DATA EXTRACTS Block Start

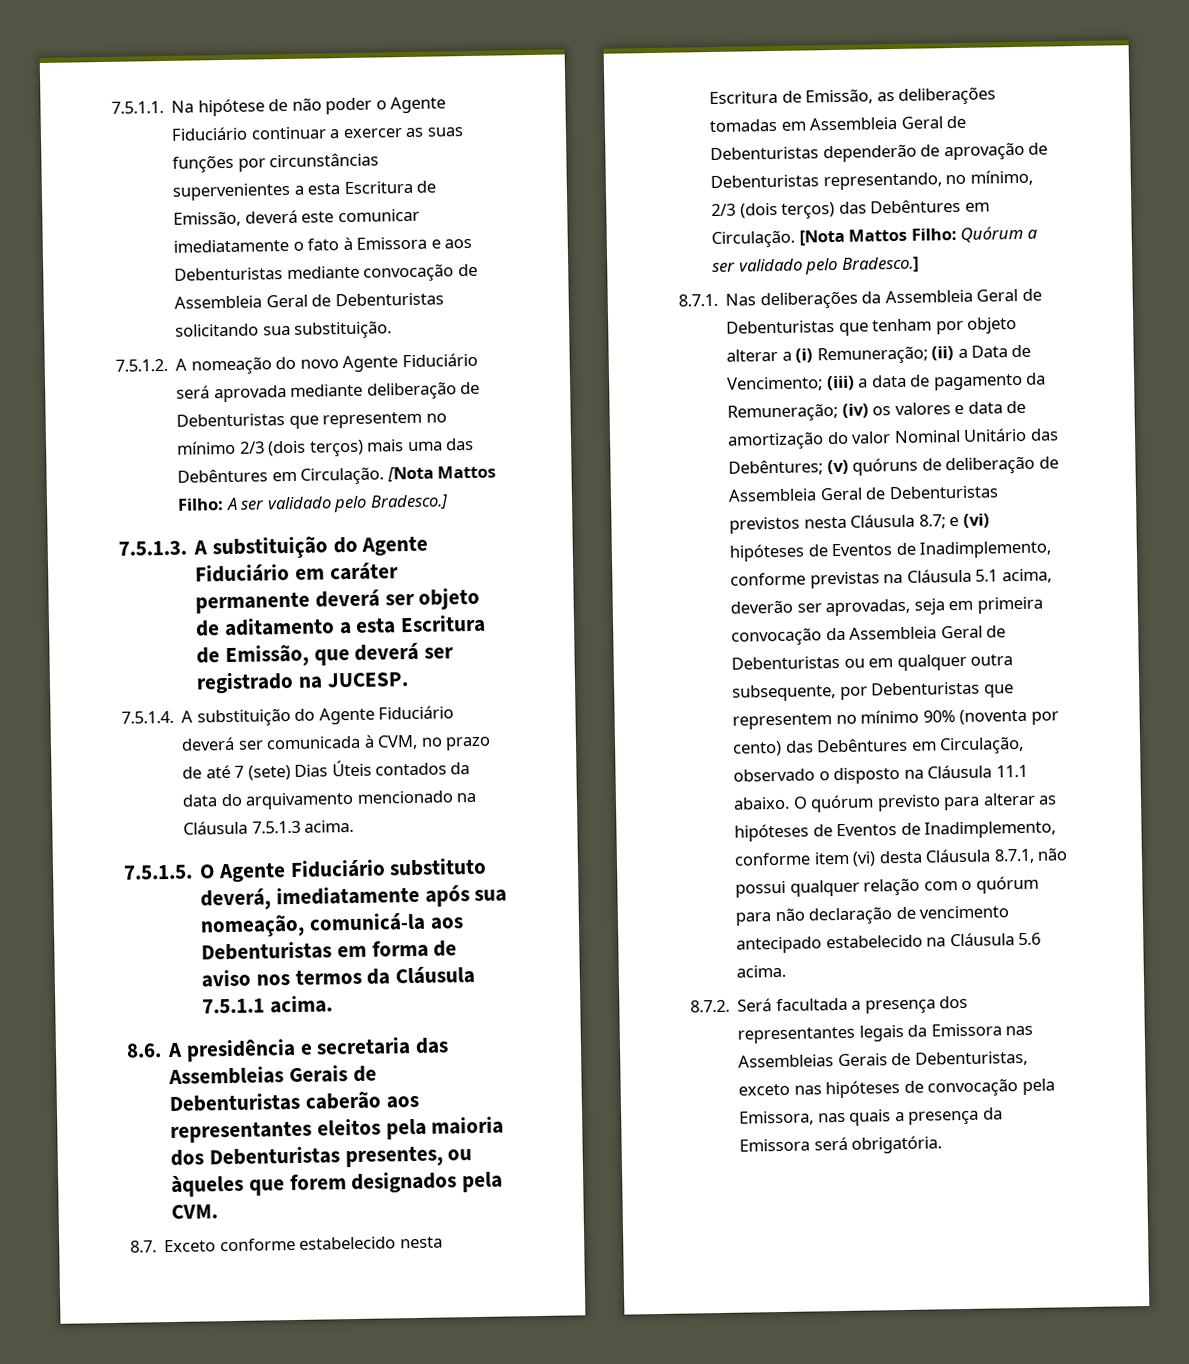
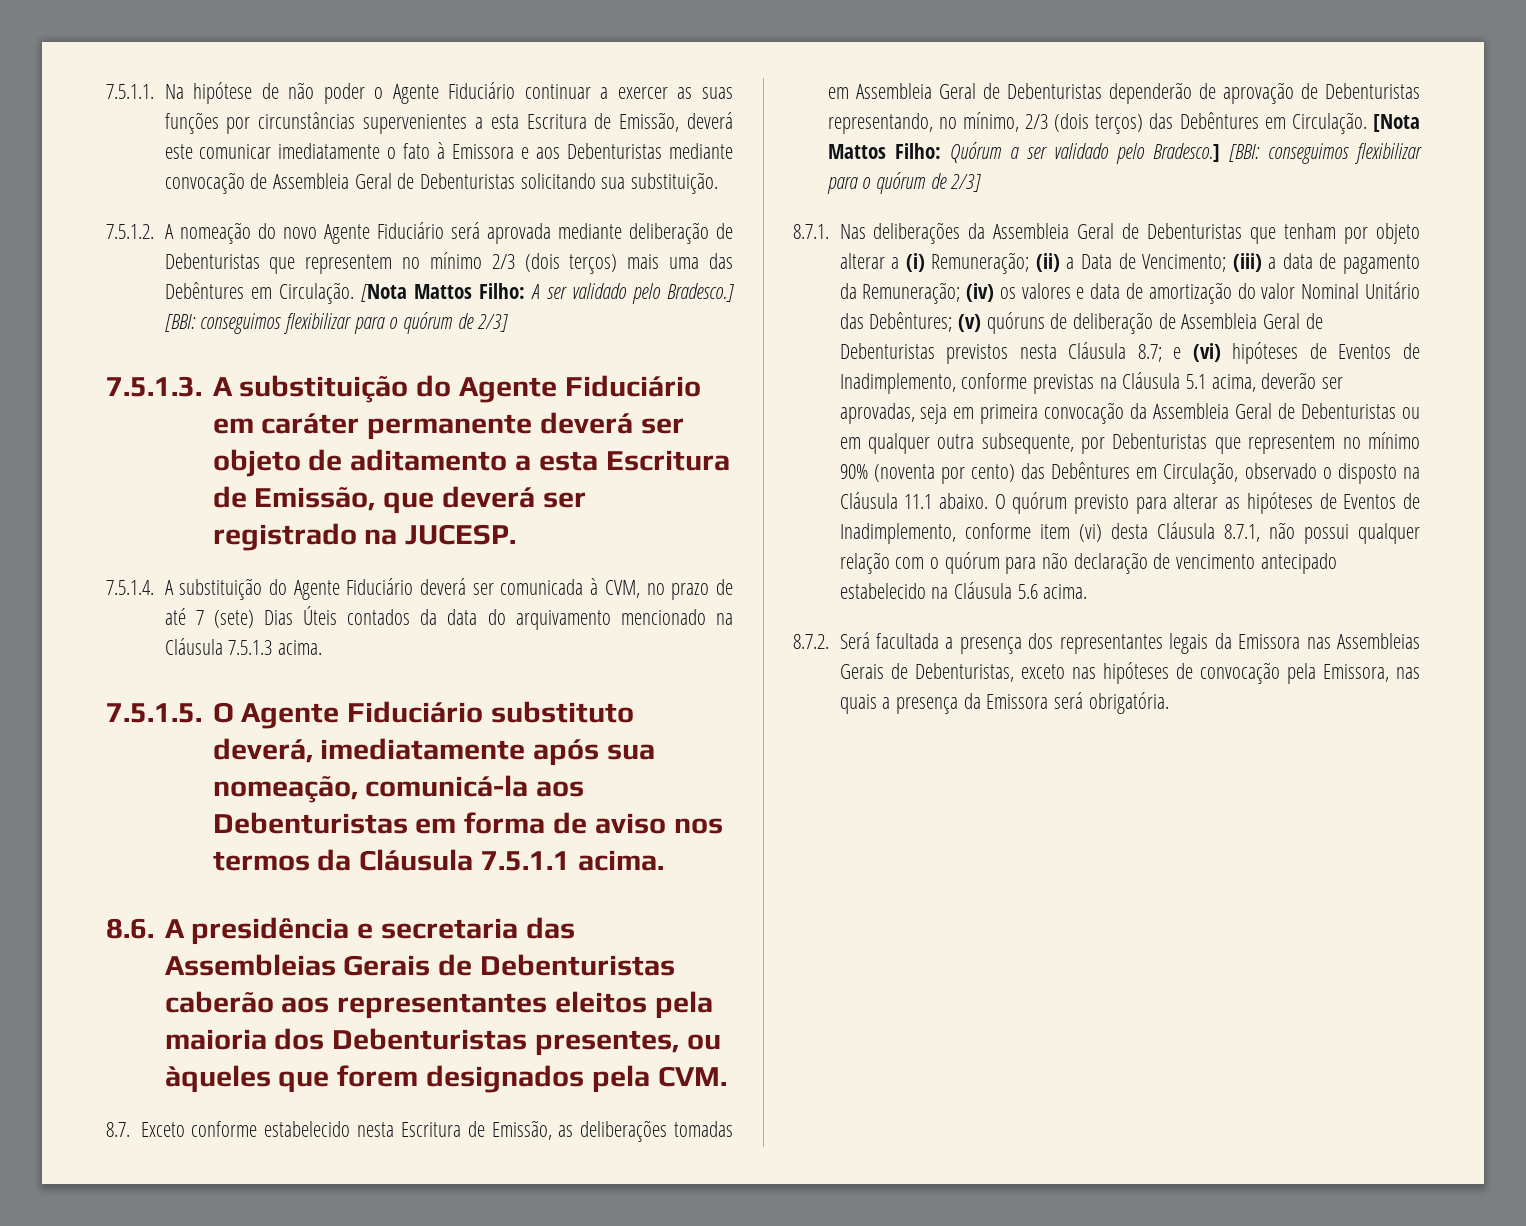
- [Nota Mattos Filho: A ser validado pelo Bradesco.]
+ [Nota Mattos Filho: A ser validado pelo Bradesco.] [BBI: conseguimos flexibilizar para o quórum de 2/3]
- [Nota Mattos Filho: Quórum a ser validado pelo Bradesco.]
+ [Nota Mattos Filho: Quórum a ser validado pelo Bradesco.] [BBI: conseguimos flexibilizar para o quórum de 2/3]

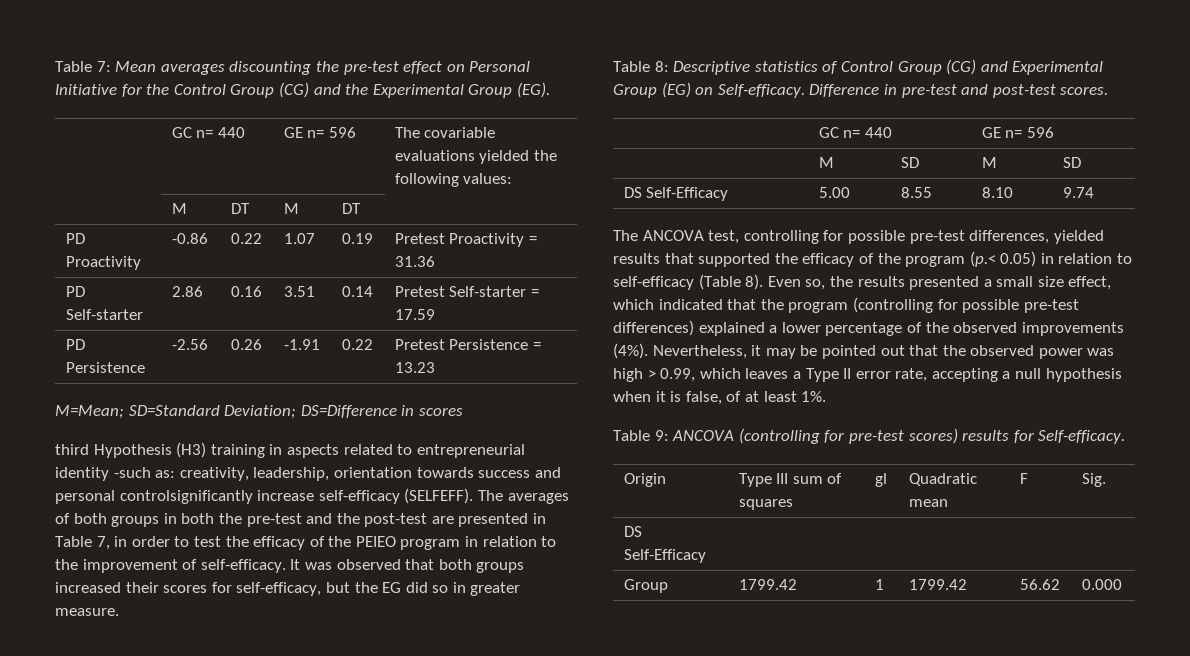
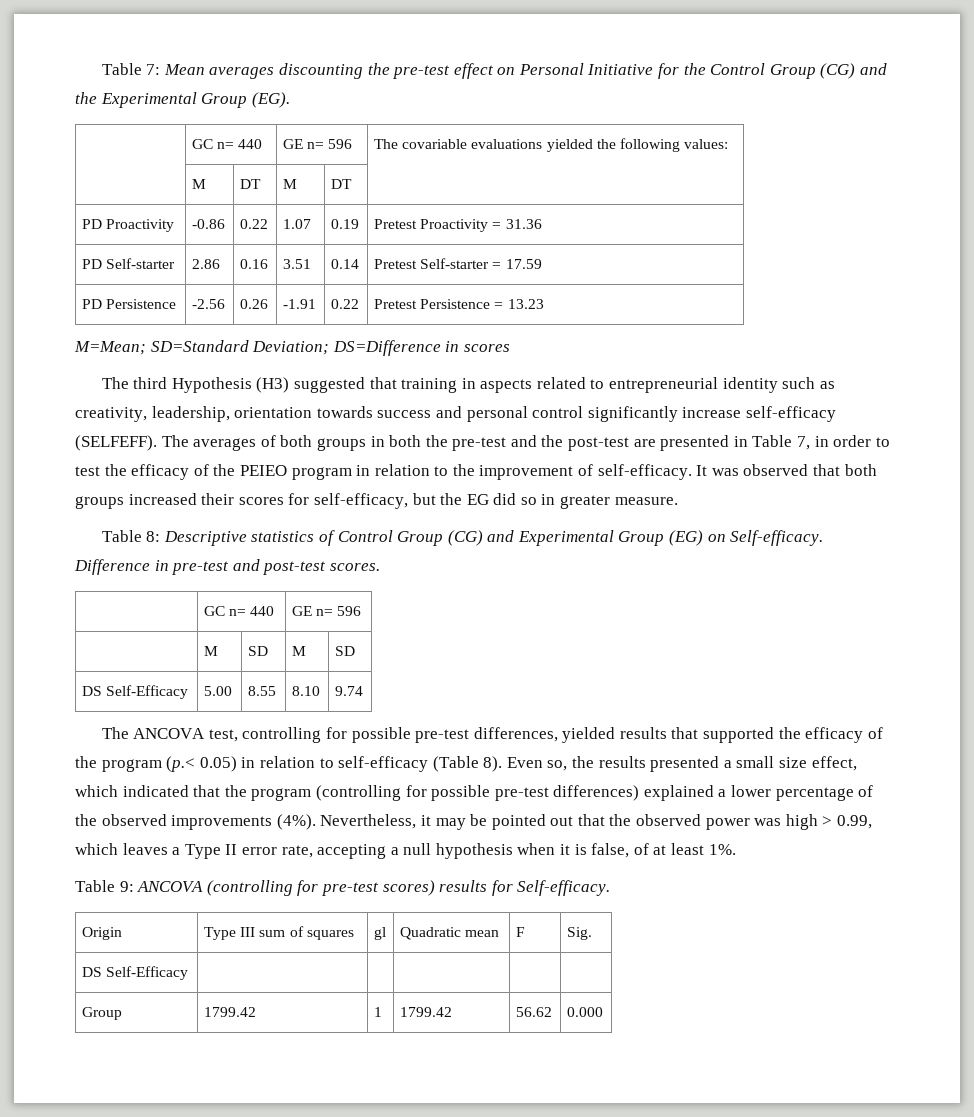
- third Hypothesis (H3) training in aspects related to entrepreneurial identity -such as: creativity, leadership, orientation towards success and personal controlsignificantly increase self-efficacy (SELFEFF).
+ The third Hypothesis (H3) suggested that training in aspects related to entrepreneurial identity such as creativity, leadership, orientation towards success and personal control significantly increase self-efficacy (SELFEFF).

DATA EXTRACTS Block End

[DESCRIPTION OF THE TASK]:
Write all the lines above out again exactly, minus the images.

[EXERCISE ANSWER]:
- [Nota Mattos Filho: A ser validado pelo Bradesco.]
+ [Nota Mattos Filho: A ser validado pelo Bradesco.] [BBI: conseguimos flexibilizar para o quórum de 2/3]
- [Nota Mattos Filho: Quórum a ser validado pelo Bradesco.]
+ [Nota Mattos Filho: Quórum a ser validado pelo Bradesco.] [BBI: conseguimos flexibilizar para o quórum de 2/3]

- third Hypothesis (H3) training in aspects related to entrepreneurial identity -such as: creativity, leadership, orientation towards success and personal controlsignificantly increase self-efficacy (SELFEFF).
+ The third Hypothesis (H3) suggested that training in aspects related to entrepreneurial identity such as creativity, leadership, orientation towards success and personal control significantly increase self-efficacy (SELFEFF).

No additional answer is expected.